API Design: Central Point of Access

Jakob Jenkov
Last update: 2014-05-25

As mentioned in the introduction one of the goals of an API is to make it as easy as learn as possible. One way to make it easy to learn is if you keep the number of classes down that the user needs to know before she can use the API. A way to achieve this is to provide a central point of access to the API.

My Java persistence API Butterfly Persistence has two central points of access to the API. The first one is the PersistenceManager. Almost no matter what you need to do with Butterfly Persistence, you start out by calling the PersistenceManager to obtain the second central point of access, an IDaos instance.

In this text I'll cover a few different techniques to provide a central point of access to an API. These are not the only techniques possible. Use your own sensible judgment to decide which technique is appropriate for your API.

Think Code Completion

One of the benefits of a central point of access is that the user of the API can browse the API using the code completion feature found in most IDE's. Once the user has learned how to access the central point of access the rest of the features can be browsed from there, often including the API docs. This means less need to constantly consult the documentation.

Factories as Central Point of Access

A factory class can be used as a central point of access. To do so, you would have a single factory from which you can access all objects of importance in the API. From each of the objects you obtain from this factory you should be able to access any objects not covered by the factory. How many layers you get in this call chain isn't really important. What matters is that you can browse the API using the code completion feature, starting from the factory.

Managers as Central Point of Access

In some API's it doesn't make sense to have a factory be the central point of access. Rather you want a class which is a combination of a factory and an object with some API behaviour.

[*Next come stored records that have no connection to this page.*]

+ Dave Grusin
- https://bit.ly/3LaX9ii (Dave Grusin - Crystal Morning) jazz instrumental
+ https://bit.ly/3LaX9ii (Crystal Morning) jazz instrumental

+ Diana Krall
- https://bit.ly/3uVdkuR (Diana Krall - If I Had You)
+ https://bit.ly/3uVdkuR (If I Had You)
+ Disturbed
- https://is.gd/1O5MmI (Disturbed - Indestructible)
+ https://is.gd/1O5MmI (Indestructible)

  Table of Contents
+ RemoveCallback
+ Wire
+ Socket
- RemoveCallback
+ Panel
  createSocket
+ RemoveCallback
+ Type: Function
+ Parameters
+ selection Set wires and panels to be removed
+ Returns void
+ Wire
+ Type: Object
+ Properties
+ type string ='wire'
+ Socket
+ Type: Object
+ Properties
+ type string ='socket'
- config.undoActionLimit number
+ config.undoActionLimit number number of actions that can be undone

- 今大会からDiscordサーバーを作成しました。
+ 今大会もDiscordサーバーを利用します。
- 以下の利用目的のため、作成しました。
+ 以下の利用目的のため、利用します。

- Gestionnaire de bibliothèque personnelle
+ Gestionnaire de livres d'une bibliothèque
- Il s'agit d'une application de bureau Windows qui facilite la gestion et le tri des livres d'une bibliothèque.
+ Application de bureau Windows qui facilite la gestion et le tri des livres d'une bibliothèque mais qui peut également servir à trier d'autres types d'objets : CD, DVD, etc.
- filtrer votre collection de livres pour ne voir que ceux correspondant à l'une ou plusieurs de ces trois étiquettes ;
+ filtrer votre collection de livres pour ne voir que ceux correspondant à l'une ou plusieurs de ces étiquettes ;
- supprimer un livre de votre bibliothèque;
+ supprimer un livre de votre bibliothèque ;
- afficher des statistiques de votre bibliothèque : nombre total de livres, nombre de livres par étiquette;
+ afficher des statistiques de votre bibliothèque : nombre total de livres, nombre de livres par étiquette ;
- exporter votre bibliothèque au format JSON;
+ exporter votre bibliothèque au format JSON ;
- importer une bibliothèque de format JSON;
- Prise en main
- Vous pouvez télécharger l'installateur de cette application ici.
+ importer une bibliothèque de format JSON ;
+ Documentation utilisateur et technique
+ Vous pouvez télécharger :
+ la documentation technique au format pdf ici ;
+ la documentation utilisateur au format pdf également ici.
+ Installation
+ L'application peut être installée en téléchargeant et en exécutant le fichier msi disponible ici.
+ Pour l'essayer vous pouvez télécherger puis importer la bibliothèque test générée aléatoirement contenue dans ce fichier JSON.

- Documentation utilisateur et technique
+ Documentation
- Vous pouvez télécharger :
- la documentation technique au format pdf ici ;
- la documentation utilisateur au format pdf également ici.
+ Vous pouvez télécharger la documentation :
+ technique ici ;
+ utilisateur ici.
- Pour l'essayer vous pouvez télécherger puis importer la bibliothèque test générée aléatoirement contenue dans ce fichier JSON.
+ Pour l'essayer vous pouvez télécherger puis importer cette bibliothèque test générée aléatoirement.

The PersistenceManager in Butterfly Persistence is such a class. From the PersistenceManager you can obtain both a database connection or an IDaos instance, which internally has a database connection. You can have the PersistenceManager obtain the database connection, or you can pass the database connection to the PersistenceManager when you obtain the IDaos instance. Obtaining a database connection or an IDaos instance is mostly factory behaviour.

The PersistenceManager will get connection life time scoping and transaction scoping features in the future (these features are already present in Mr Persister from which Butterfly Persistence is derived). These features are not really factory features, but rather resource management features. Hence the class is called PersistenceManager and not PersistenceFactory even though it serves as a factory too.

Facades as Central Point of Access

Another way to provide a central point of access to an API is by providing a Facade (the design pattern) for the API. Rather than accessing all the classes of the API directly, the user will access the services provided by the API via this Facade class.

Providing a Facade can be handy if it is not possible or does not make sense to have a single central factory or manager class (well, a manager class can also be thought of as a kind of Facade). For instance, your API may have several different factories each responsible for creating part of the objects needed to perform the service the API provides. And, you might want to make it possible to replace factory implementations too. In that case it may not really make sense to have a central factory class.

Service Proxies as Central Point of Access

In a service oriented architecture (SOA) the central point of access for a service may be a service proxy. Jini uses intelligent service proxies as access point to Jini services, a SOAP client may auto-generate a service proxy from the WSDL of the service to access etc.

When you think about it, a service proxy is pretty similar to a Facade. So, whether you call your central point of access a service proxy or Facade isn't really that important. Use the name that fits best with your API and architecture.